Abandoned, Gone, No Trace Of

I’ve been slowly reading through the Gospel of Mark in my Greek New Testament.  As any seminary student will tell you it is all too easy to pay tuition for a Greek class and then forget to read it once you find a place in “the real world.”  So, I’ve been reading through a few grammars, translating Mark, and paying close attention to what I’m reading.  That’s when it hit me.

There they were, casting nets into the sea.  Simon and Andrew were fishermen, but Jesus had other plans for them.  He called them and they forgive their nets?  What?  What does that mean?

A little further down the shoreline Jesus calls to Jacob and John to come after him and they forgive their father Zebedee and the hired hands?  What?

Then on the next page Simon’s mother-in-law is sick with a fever.  Jesus raises her up by the hand and the fever forgives her?  What?

You see, the word for forgive in the Greek New Testament is αφιημι (aphiemi).  What I didn’t realize was that this word can also be translated as to abandon, to permit.  That’s when the translating became more clear: they abandoned their nets; they abandoned their father; the fever abandoned her body.  As I thought about this connection something amazing came over me.  A wonderful thought began to surface.  When God forgives our sins they abandon us!

You see, when Simon and Andrew abandoned their nets, they didn’t take any of that with them.  They were net-less.  When Jacob and John abandoned their father they didn’t take any part of the boat, or any of the helpers, or their dad with them.  They were Zebedee-less.  When Simon’s mother-in-law got out of bed and the fever abandoned her body, she didn’t hold to some of the germs.  She was fever-less.

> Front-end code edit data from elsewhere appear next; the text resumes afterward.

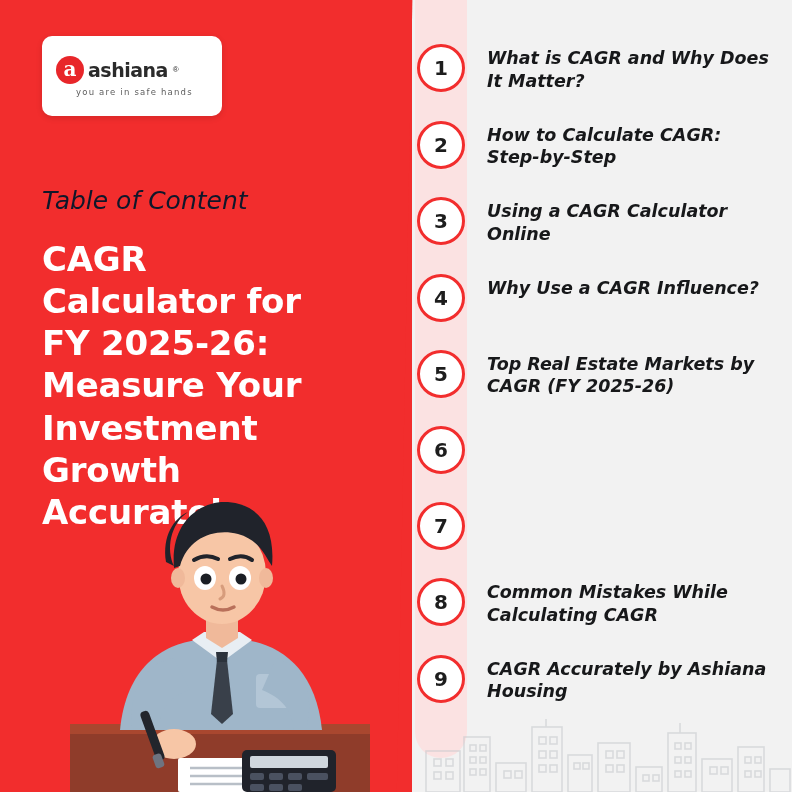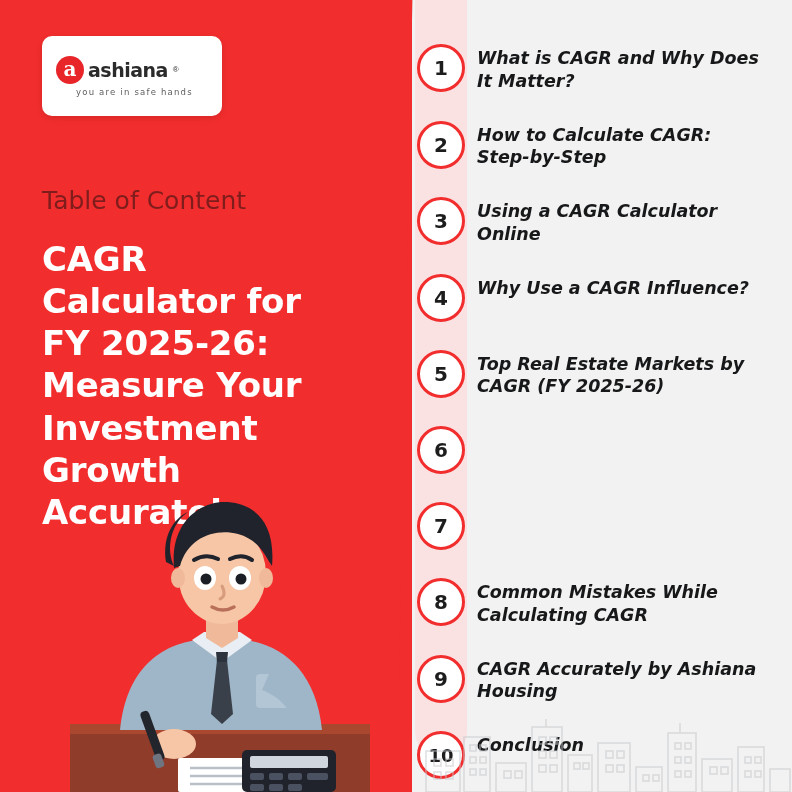"What is CAGR and Why" .item-text { margin-left: 12px -> 22px }
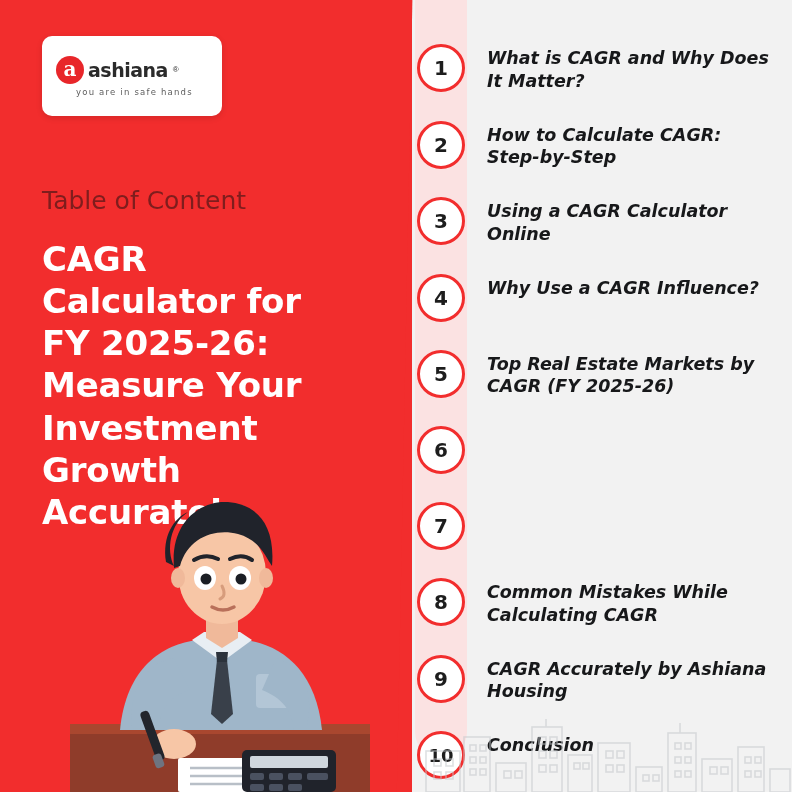"Table of Content" .toc-kicker { color: #7f1d1d -> #0f172a; font-style: none -> italic }
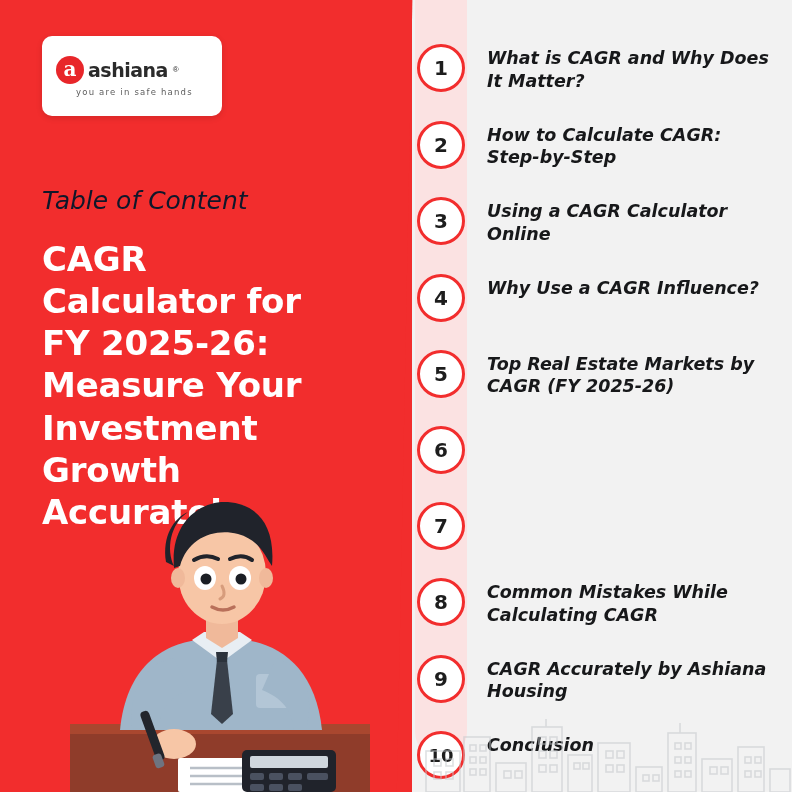"10" div.item { html: <div> <div>10</div> <div>Conclusion</div> </div> -> none }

When God forgives our sins he doesn’t leave a little residual piece behind to remind us that we’re worms.  We are sin-less.  Wow!  What an amazing thought.  When God forgives he leaves no trace of sin, no gross residue to cling to us; he makes us entirely new creations!  Yes, we may still try to revive the deeds of the old person, of the flesh, and we may still sin and need to ask for forgiveness, but when we do we are really, truly, honestly forgiven!  That’s good news, but then more came.

As I was sitting in gathered worship this past Sunday I must confess I wasn’t really listening to the preacher.  I was thinking about αφιημι, about forgiveness.  I believe the Holy Spirit spoke to me and asked, “Given this new insight into forgiveness, have you really forgiven those who have sinned against you?”  The answer had to be, No.  Why?  There was still residue of bitterness and imaginary dialogue (which I always win).  There was no abandonment.  Right then and there I forgave … abandoned, gone, no trace of.

Do you have that residual feeling of ickiness that comes from believing God can’t completely forgive your sins?  Or perhaps you have some imaginary dialogues running around in your mind keeping you up at night.  Might I suggest a word? – αφιημι (aphiemi).